* **SOURCE MATERIAL**
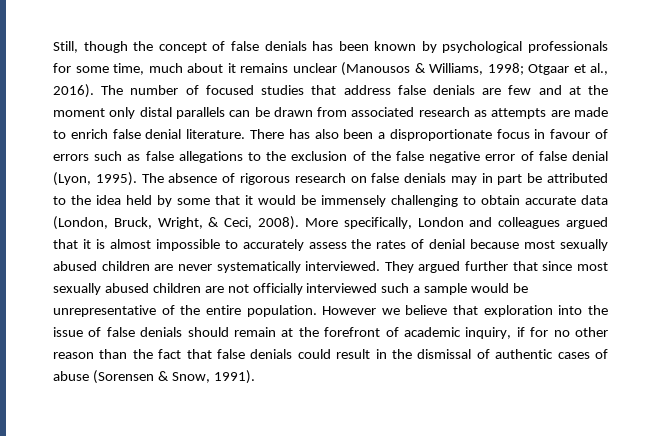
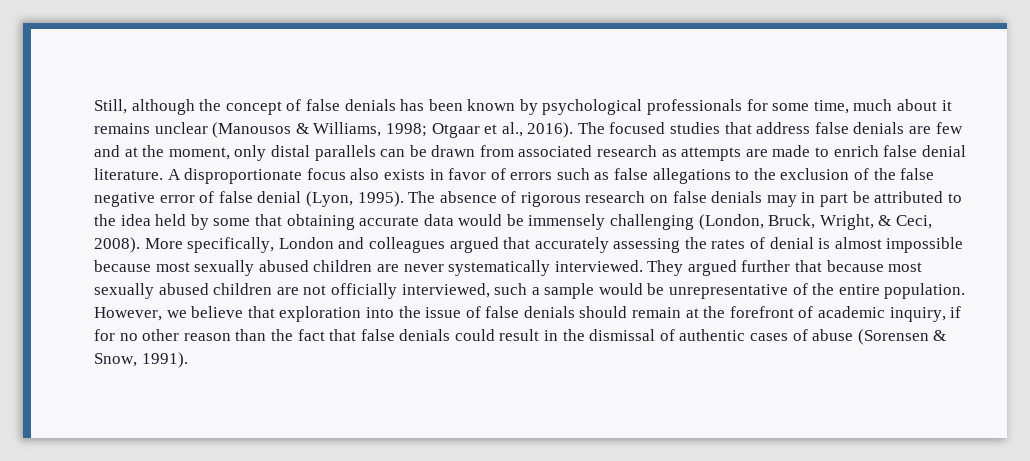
- Still, though the concept of false denials has been known by psychological professionals for some time, much about it remains unclear (Manousos & Williams, 1998; Otgaar et al., 2016).
+ Still, although the concept of false denials has been known by psychological professionals for some time, much about it remains unclear (Manousos & Williams, 1998; Otgaar et al., 2016).
- The number of focused studies that address false denials are few and at the moment only distal parallels can be drawn from associated research as attempts are made to enrich false denial literature.
+ The focused studies that address false denials are few and at the moment, only distal parallels can be drawn from associated research as attempts are made to enrich false denial literature.
- There has also been a disproportionate focus in favour of errors such as false allegations to the exclusion of the false negative error of false denial (Lyon, 1995).
+ A disproportionate focus also exists in favor of errors such as false allegations to the exclusion of the false negative error of false denial (Lyon, 1995).
- The absence of rigorous research on false denials may in part be attributed to the idea held by some that it would be immensely challenging to obtain accurate data (London, Bruck, Wright, & Ceci, 2008).
+ The absence of rigorous research on false denials may in part be attributed to the idea held by some that obtaining accurate data would be immensely challenging (London, Bruck, Wright, & Ceci, 2008).
- More specifically, London and colleagues argued that it is almost impossible to accurately assess the rates of denial because most sexually abused children are never systematically interviewed.
+ More specifically, London and colleagues argued that accurately assessing the rates of denial is almost impossible because most sexually abused children are never systematically interviewed.
- They argued further that since most sexually abused children are not officially interviewed such a sample would be unrepresentative of the entire population.
+ They argued further that because most sexually abused children are not officially interviewed, such a sample would be unrepresentative of the entire population.
- However we believe that exploration into the issue of false denials should remain at the forefront of academic inquiry, if for no other reason than the fact that false denials could result in the dismissal of authentic cases of abuse (Sorensen & Snow, 1991).
+ However, we believe that exploration into the issue of false denials should remain at the forefront of academic inquiry, if for no other reason than the fact that false denials could result in the dismissal of authentic cases of abuse (Sorensen & Snow, 1991).

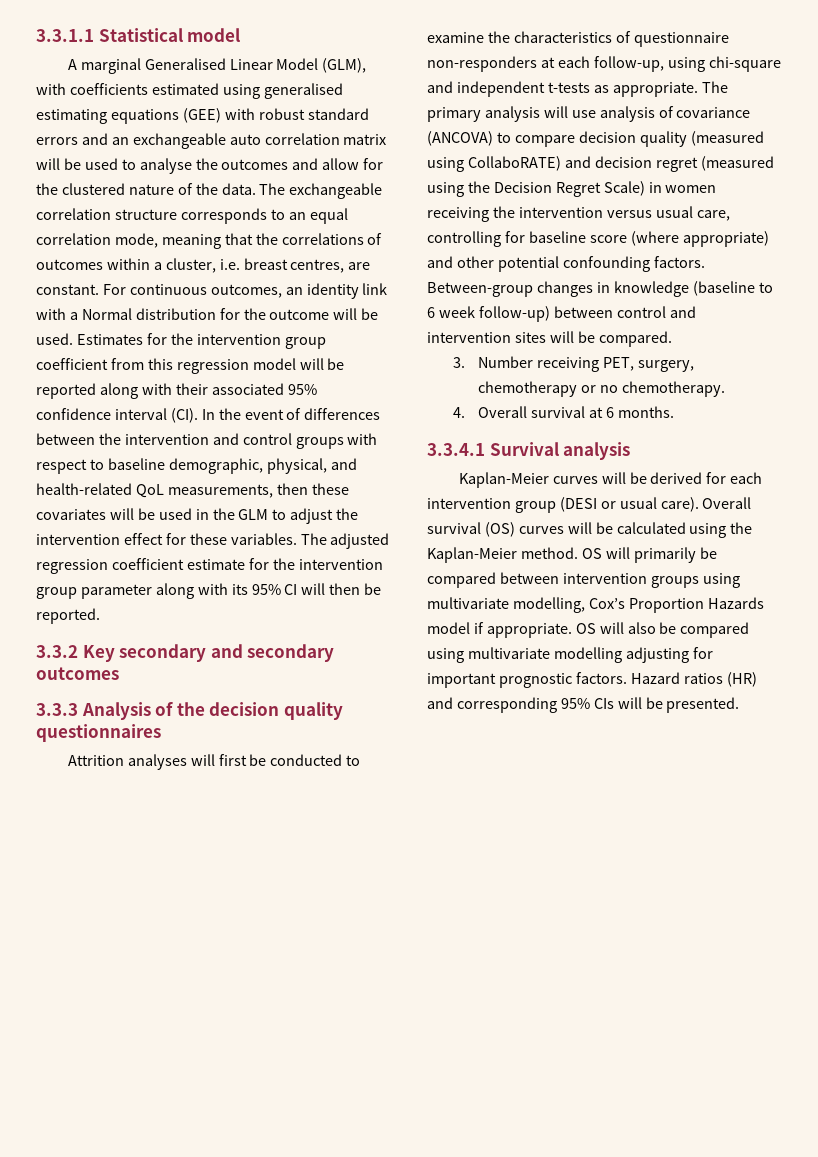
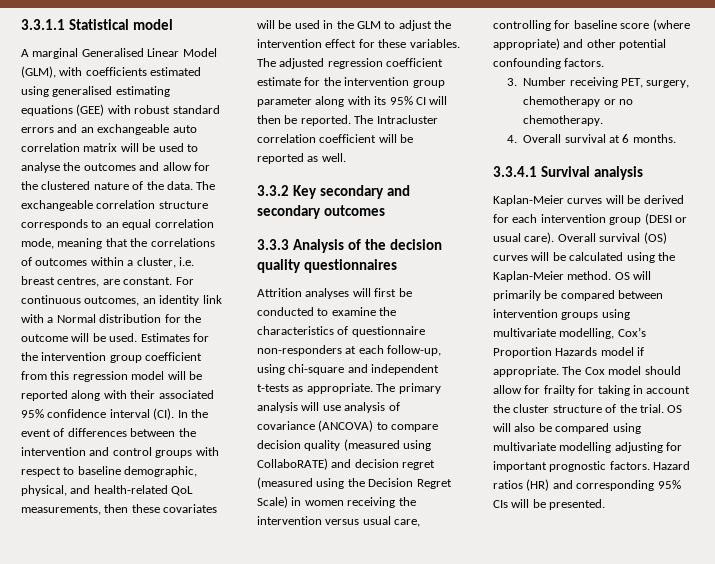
+ The Intracluster correlation coefficient will be reported as well.
- Between-group changes in knowledge (baseline to 6 week follow-up) between control and intervention sites will be compared.
+ The Cox model should allow for frailty for taking in account the cluster structure of the trial.

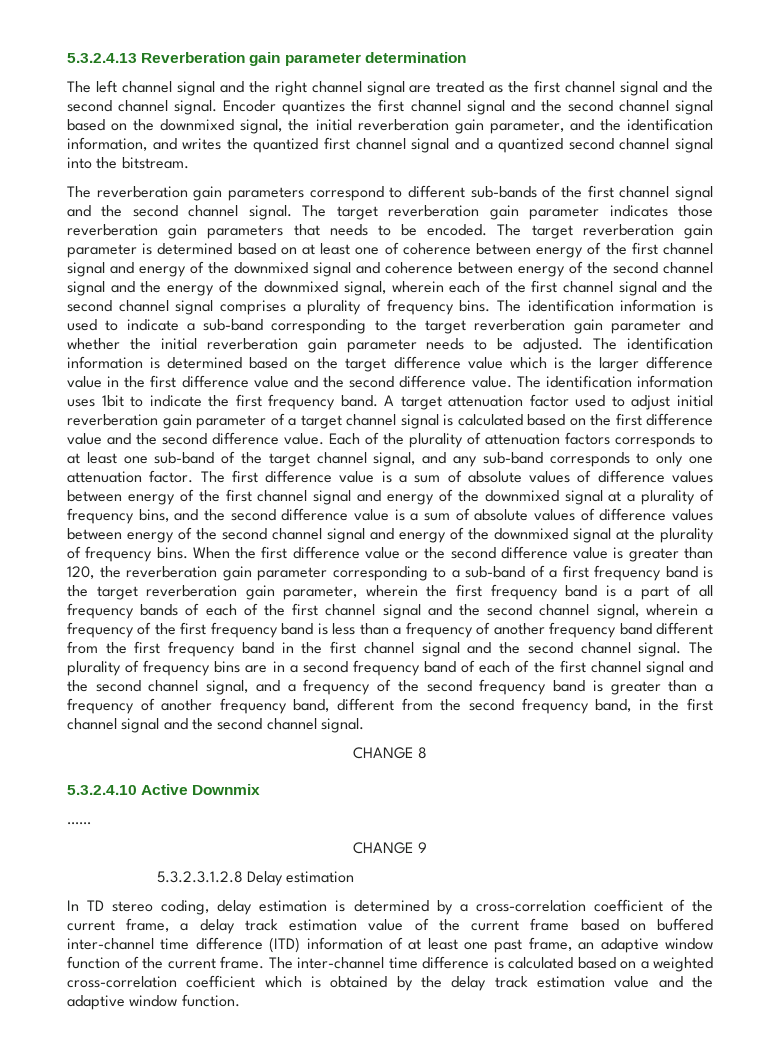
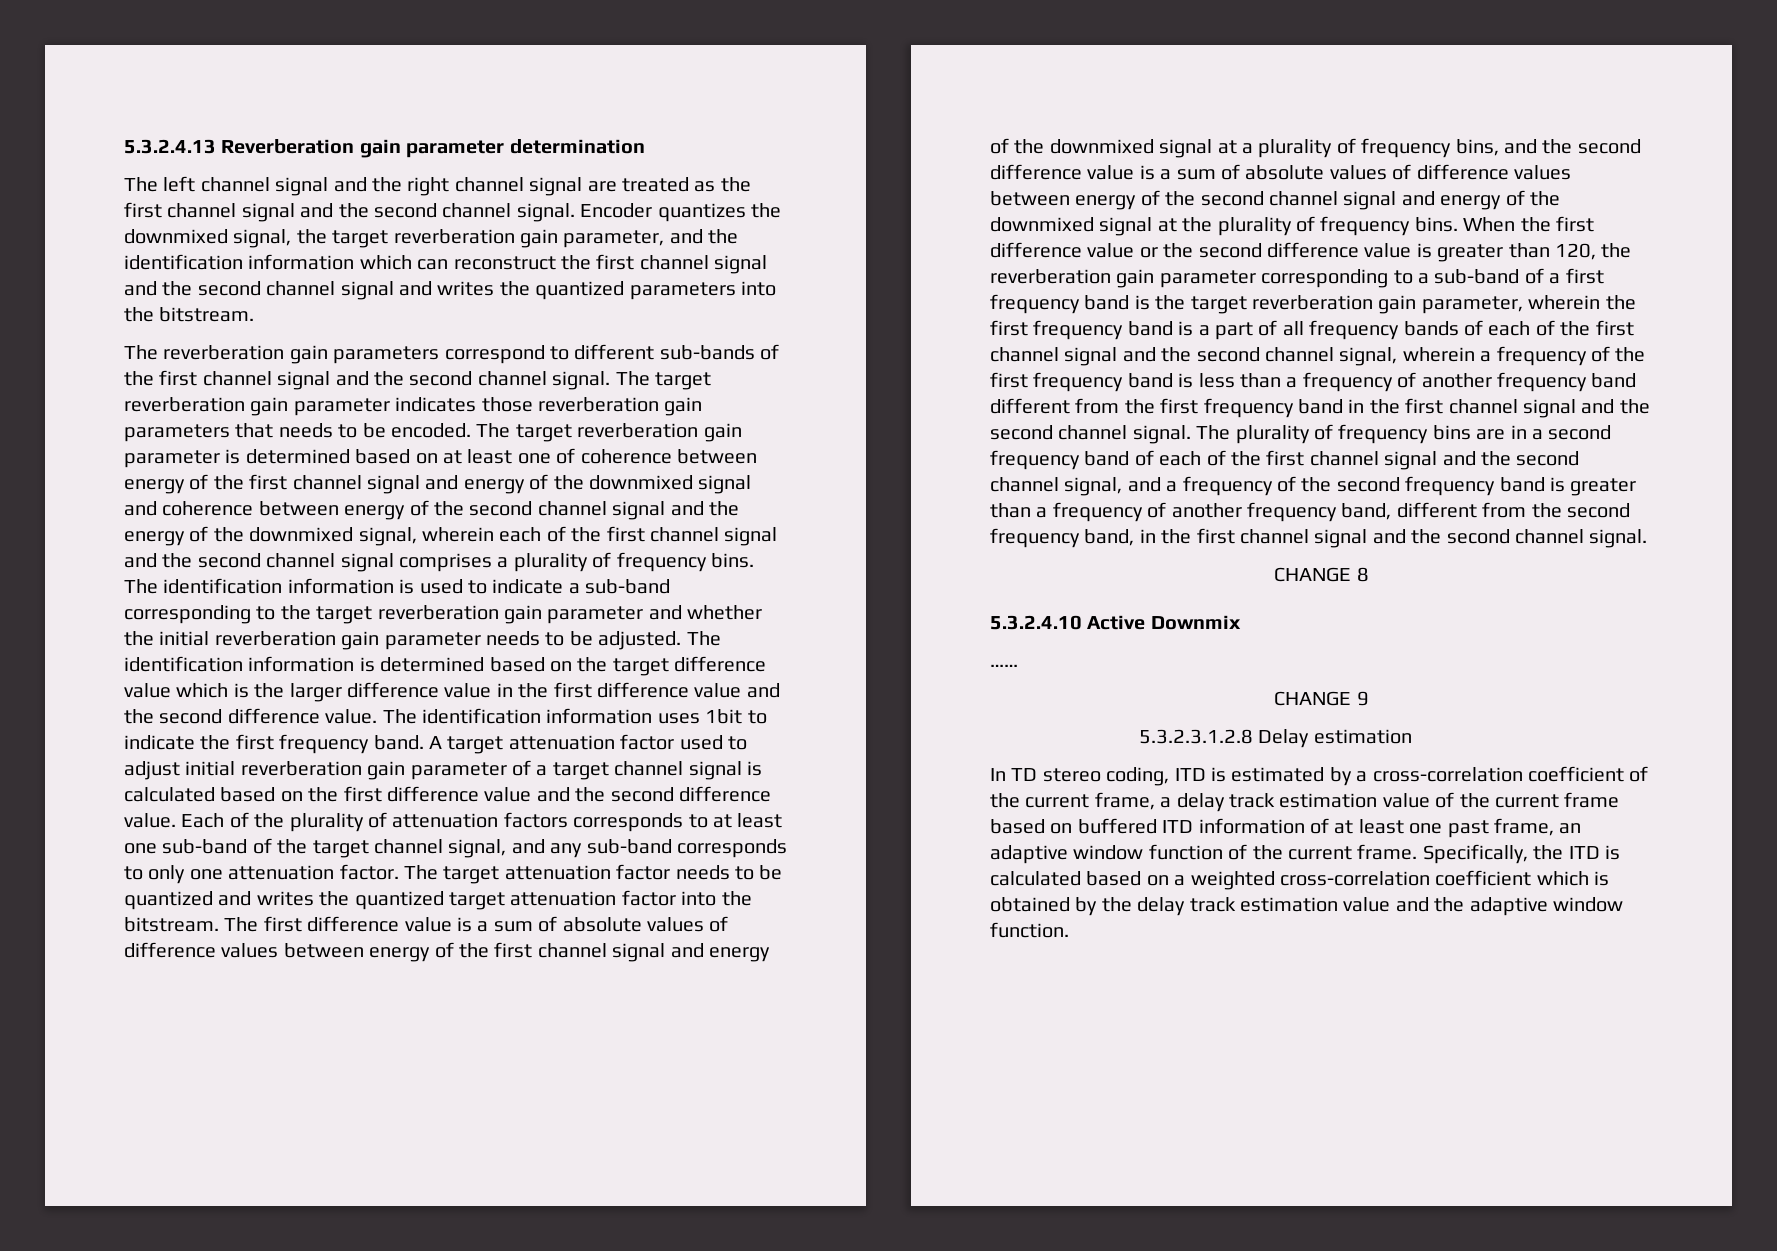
- Encoder quantizes the first channel signal and the second channel signal based on the downmixed signal, the initial reverberation gain parameter, and the identification information, and writes the quantized first channel signal and a quantized second channel signal into the bitstream.
+ Encoder quantizes the downmixed signal, the target reverberation gain parameter, and the identification information which can reconstruct the first channel signal and the second channel signal and writes the quantized parameters into the bitstream.
- The first difference value is a sum of absolute values of difference values between energy of the first channel signal and energy of the downmixed signal at a plurality of frequency bins, and the second difference value is a sum of absolute values of difference values between energy of the second channel signal and energy of the downmixed signal at the plurality of frequency bins.
+ The target attenuation factor needs to be quantized and writes the quantized target attenuation factor into the bitstream. The first difference value is a sum of absolute values of difference values between energy of the first channel signal and energy of the downmixed signal at a plurality of frequency bins, and the second difference value is a sum of absolute values of difference values between energy of the second channel signal and energy of the downmixed signal at the plurality of frequency bins.
- In TD stereo coding, delay estimation is determined by a cross-correlation coefficient of the current frame, a delay track estimation value of the current frame based on buffered inter-channel time difference (ITD) information of at least one past frame, an adaptive window function of the current frame.
+ In TD stereo coding, ITD is estimated by a cross-correlation coefficient of the current frame, a delay track estimation value of the current frame based on buffered ITD information of at least one past frame, an adaptive window function of the current frame.
- The inter-channel time difference is calculated based on a weighted cross-correlation coefficient which is obtained by the delay track estimation value and the adaptive window function.
+ Specifically, the ITD is calculated based on a weighted cross-correlation coefficient which is obtained by the delay track estimation value and the adaptive window function.

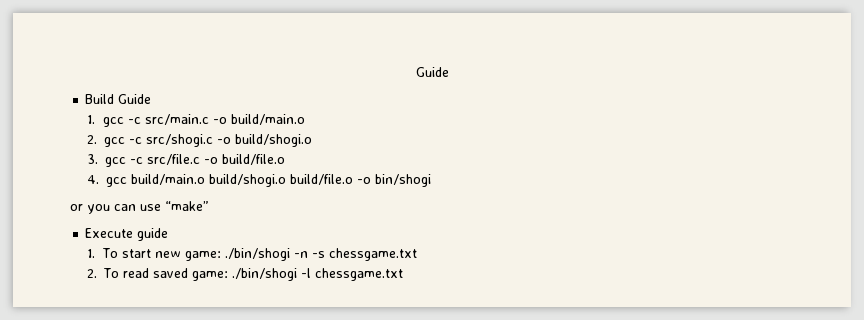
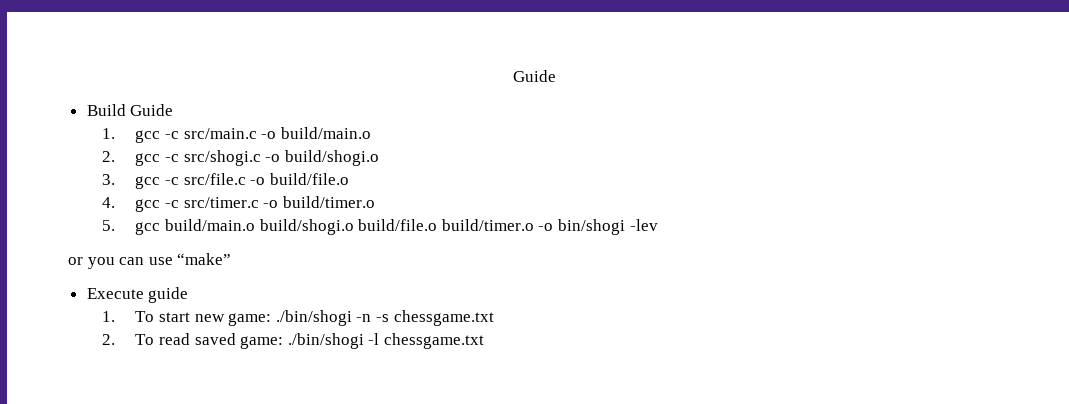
- 4. gcc build/main.o build/shogi.o build/file.o -o bin/shogi
+ 4. gcc -c src/timer.c -o build/timer.o
+ 5. gcc build/main.o build/shogi.o build/file.o build/timer.o -o bin/shogi -lev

* **WHAT TO WORK ON**
Leave the images aside and retype each line of the listing above exactly.

* **OUTPUT OF THE TASK**
- Still, though the concept of false denials has been known by psychological professionals for some time, much about it remains unclear (Manousos & Williams, 1998; Otgaar et al., 2016).
+ Still, although the concept of false denials has been known by psychological professionals for some time, much about it remains unclear (Manousos & Williams, 1998; Otgaar et al., 2016).
- The number of focused studies that address false denials are few and at the moment only distal parallels can be drawn from associated research as attempts are made to enrich false denial literature.
+ The focused studies that address false denials are few and at the moment, only distal parallels can be drawn from associated research as attempts are made to enrich false denial literature.
- There has also been a disproportionate focus in favour of errors such as false allegations to the exclusion of the false negative error of false denial (Lyon, 1995).
+ A disproportionate focus also exists in favor of errors such as false allegations to the exclusion of the false negative error of false denial (Lyon, 1995).
- The absence of rigorous research on false denials may in part be attributed to the idea held by some that it would be immensely challenging to obtain accurate data (London, Bruck, Wright, & Ceci, 2008).
+ The absence of rigorous research on false denials may in part be attributed to the idea held by some that obtaining accurate data would be immensely challenging (London, Bruck, Wright, & Ceci, 2008).
- More specifically, London and colleagues argued that it is almost impossible to accurately assess the rates of denial because most sexually abused children are never systematically interviewed.
+ More specifically, London and colleagues argued that accurately assessing the rates of denial is almost impossible because most sexually abused children are never systematically interviewed.
- They argued further that since most sexually abused children are not officially interviewed such a sample would be unrepresentative of the entire population.
+ They argued further that because most sexually abused children are not officially interviewed, such a sample would be unrepresentative of the entire population.
- However we believe that exploration into the issue of false denials should remain at the forefront of academic inquiry, if for no other reason than the fact that false denials could result in the dismissal of authentic cases of abuse (Sorensen & Snow, 1991).
+ However, we believe that exploration into the issue of false denials should remain at the forefront of academic inquiry, if for no other reason than the fact that false denials could result in the dismissal of authentic cases of abuse (Sorensen & Snow, 1991).

+ The Intracluster correlation coefficient will be reported as well.
- Between-group changes in knowledge (baseline to 6 week follow-up) between control and intervention sites will be compared.
+ The Cox model should allow for frailty for taking in account the cluster structure of the trial.

- Encoder quantizes the first channel signal and the second channel signal based on the downmixed signal, the initial reverberation gain parameter, and the identification information, and writes the quantized first channel signal and a quantized second channel signal into the bitstream.
+ Encoder quantizes the downmixed signal, the target reverberation gain parameter, and the identification information which can reconstruct the first channel signal and the second channel signal and writes the quantized parameters into the bitstream.
- The first difference value is a sum of absolute values of difference values between energy of the first channel signal and energy of the downmixed signal at a plurality of frequency bins, and the second difference value is a sum of absolute values of difference values between energy of the second channel signal and energy of the downmixed signal at the plurality of frequency bins.
+ The target attenuation factor needs to be quantized and writes the quantized target attenuation factor into the bitstream. The first difference value is a sum of absolute values of difference values between energy of the first channel signal and energy of the downmixed signal at a plurality of frequency bins, and the second difference value is a sum of absolute values of difference values between energy of the second channel signal and energy of the downmixed signal at the plurality of frequency bins.
- In TD stereo coding, delay estimation is determined by a cross-correlation coefficient of the current frame, a delay track estimation value of the current frame based on buffered inter-channel time difference (ITD) information of at least one past frame, an adaptive window function of the current frame.
+ In TD stereo coding, ITD is estimated by a cross-correlation coefficient of the current frame, a delay track estimation value of the current frame based on buffered ITD information of at least one past frame, an adaptive window function of the current frame.
- The inter-channel time difference is calculated based on a weighted cross-correlation coefficient which is obtained by the delay track estimation value and the adaptive window function.
+ Specifically, the ITD is calculated based on a weighted cross-correlation coefficient which is obtained by the delay track estimation value and the adaptive window function.

- 4. gcc build/main.o build/shogi.o build/file.o -o bin/shogi
+ 4. gcc -c src/timer.c -o build/timer.o
+ 5. gcc build/main.o build/shogi.o build/file.o build/timer.o -o bin/shogi -lev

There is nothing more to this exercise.